Les habitant·e·s noirs qui s’étaient rassemblés devant le poste de police le soir de la mort de Brown (le 9 août) pour une veillée furent accueillis de manière autoritaire. Des dizaines de policiers furent appelés des localités environnantes. Ils portaient des vêtements anti-émeute, beaucoup tenaient des fusils. La foule scandait: «Le peuple uni jamais ne sera vaincu» et certains habitant·e·s levèrent leurs mains pour montrer à la police qu’ils étaient désarmés, criant aux flics: «ne me tire pas dessus».
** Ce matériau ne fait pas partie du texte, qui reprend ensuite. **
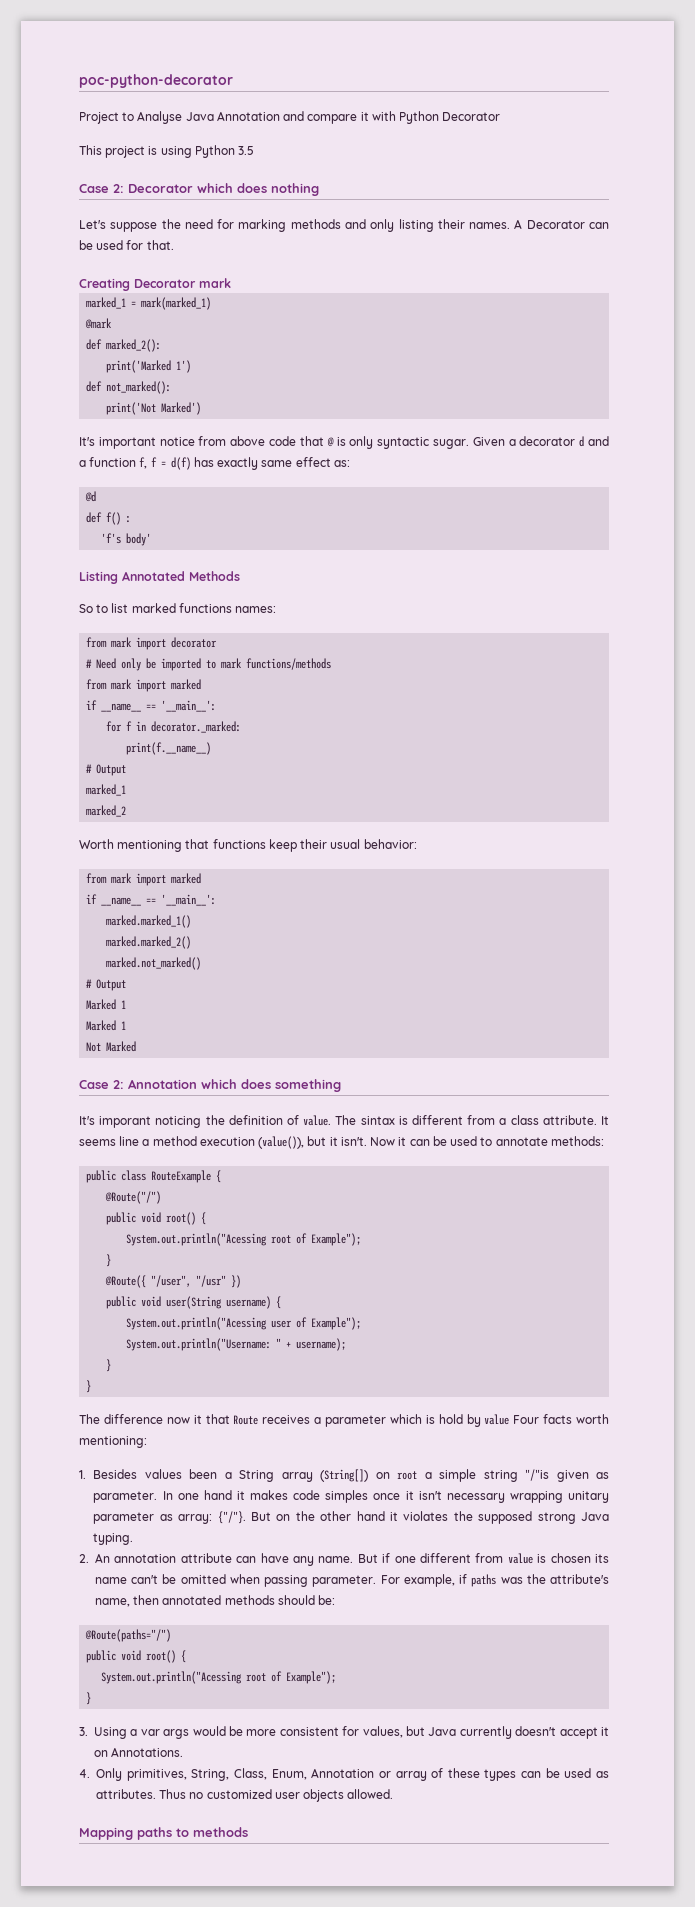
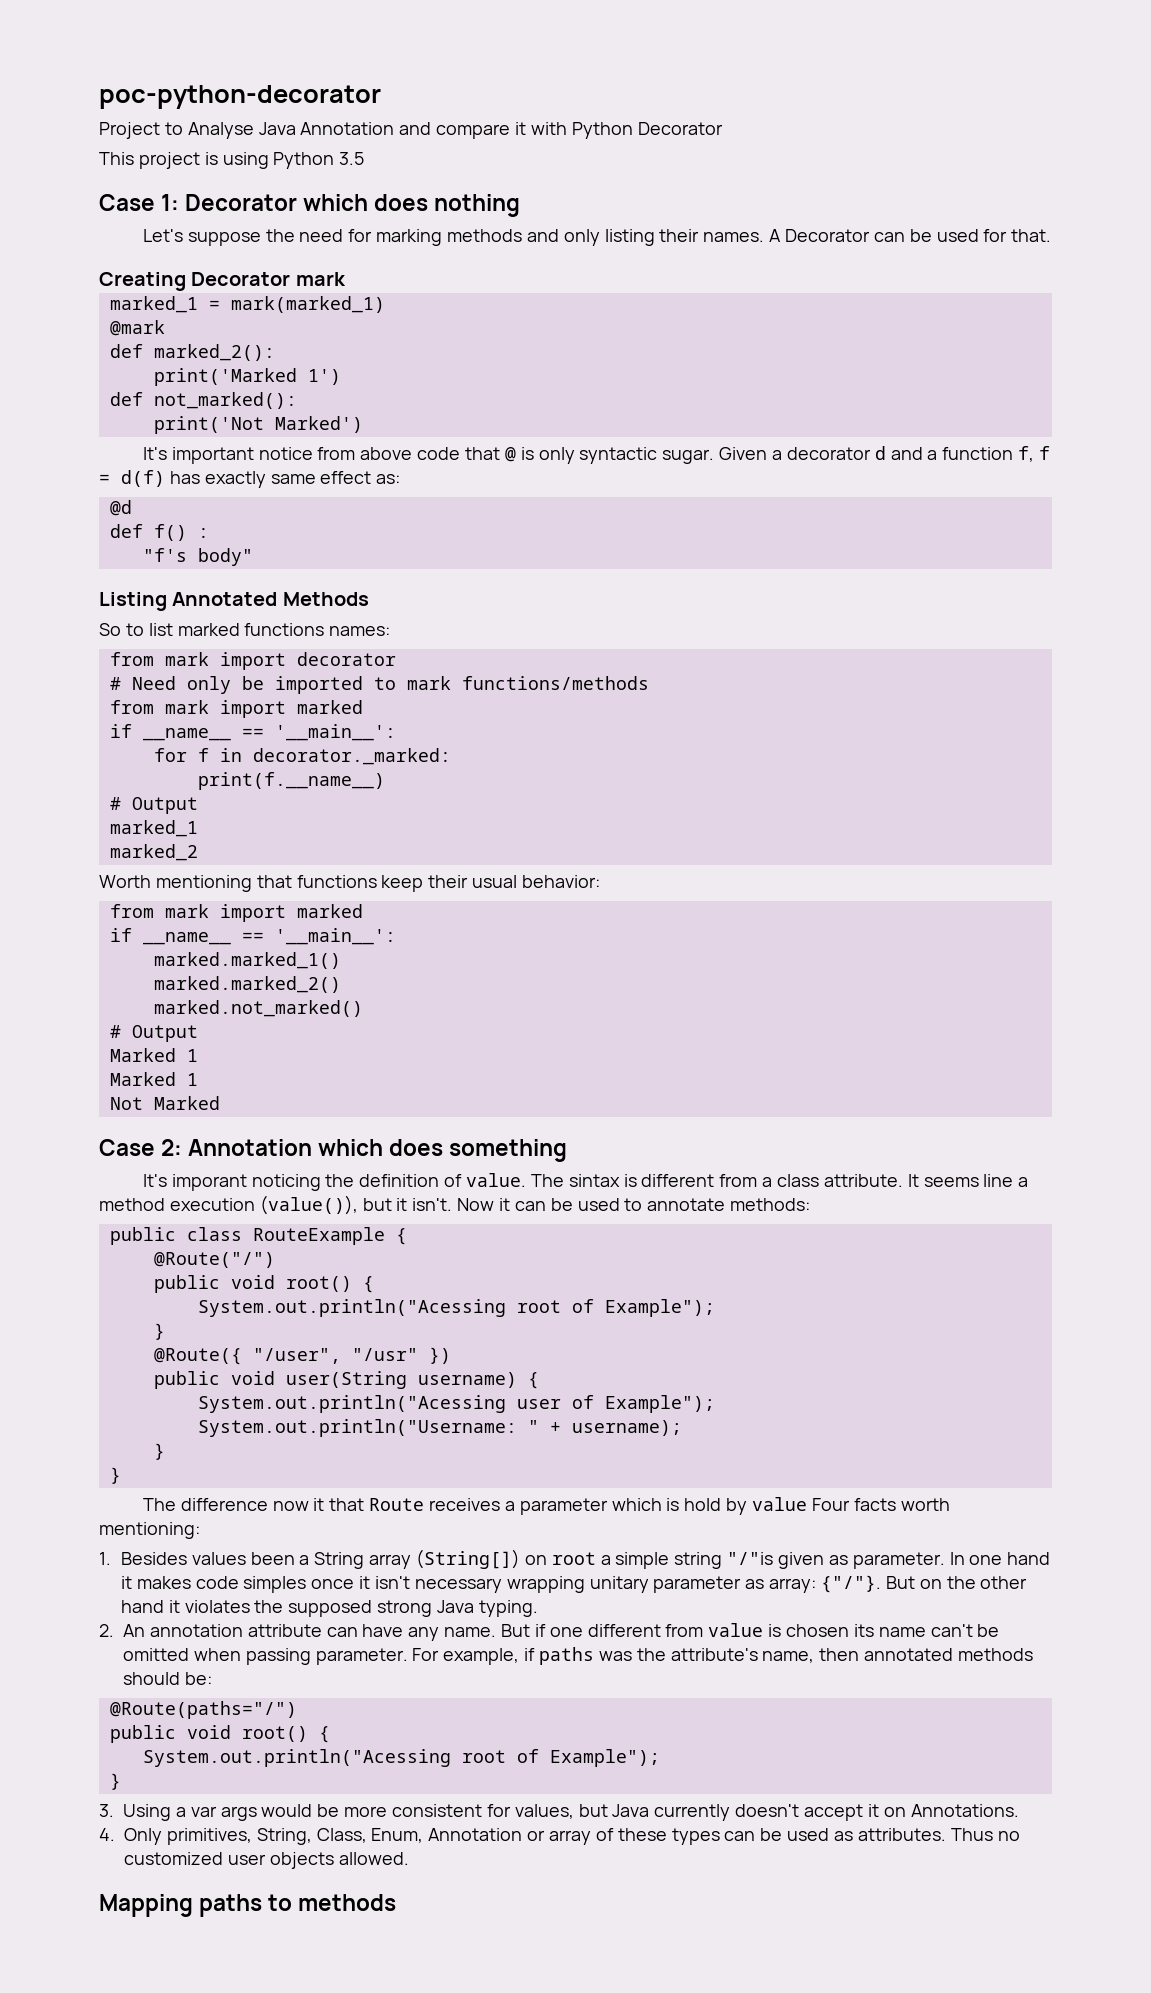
[113,184,124,193] 2: -> [161,194,180,211] 1:
[101,533,152,546] 'f's body' -> [142,548,253,566] "f's body"

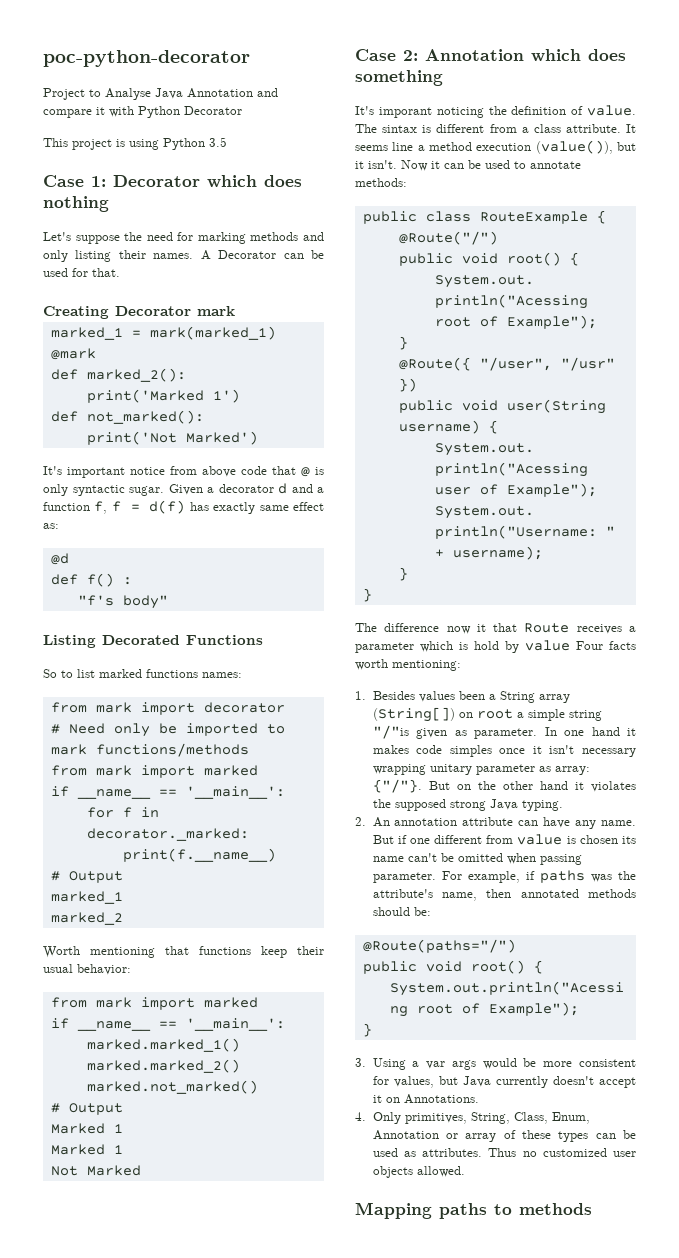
[172,592,369,606] Annotated Methods -> [102,635,263,645] Decorated Functions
La colère de la communauté est basée non seulement sur la mise en cause du récit policier au sujet de la mort de Brown, mais aussi sur la manière dont les médias font le portrait de l’adolescent, lequel avait terminé son lycée et devait commencer son université le lundi 11 août.
Comme le note TheRoot.com [4], de nombreux médias choisirent d’utiliser une image d’un Brown qui ne souriait pas, exhibant un signe de paix, que certains définirent comme étant le «signe d’un gang». Ainsi que l’indique Yesha Callahan: «Vous aurez bien de la peine à trouver les médias dominants montrant Brown lors des promotions de son lycée ou avec les membres de sa famille. Il est ironique que toutes ces photos existent grâce à la page Facebook de Brown. Malheureusement, à cause de la police de Ferguson, vous ne pourrez jamais voir une photo de Brown lors de son premier jour d’université, aujourd’hui.»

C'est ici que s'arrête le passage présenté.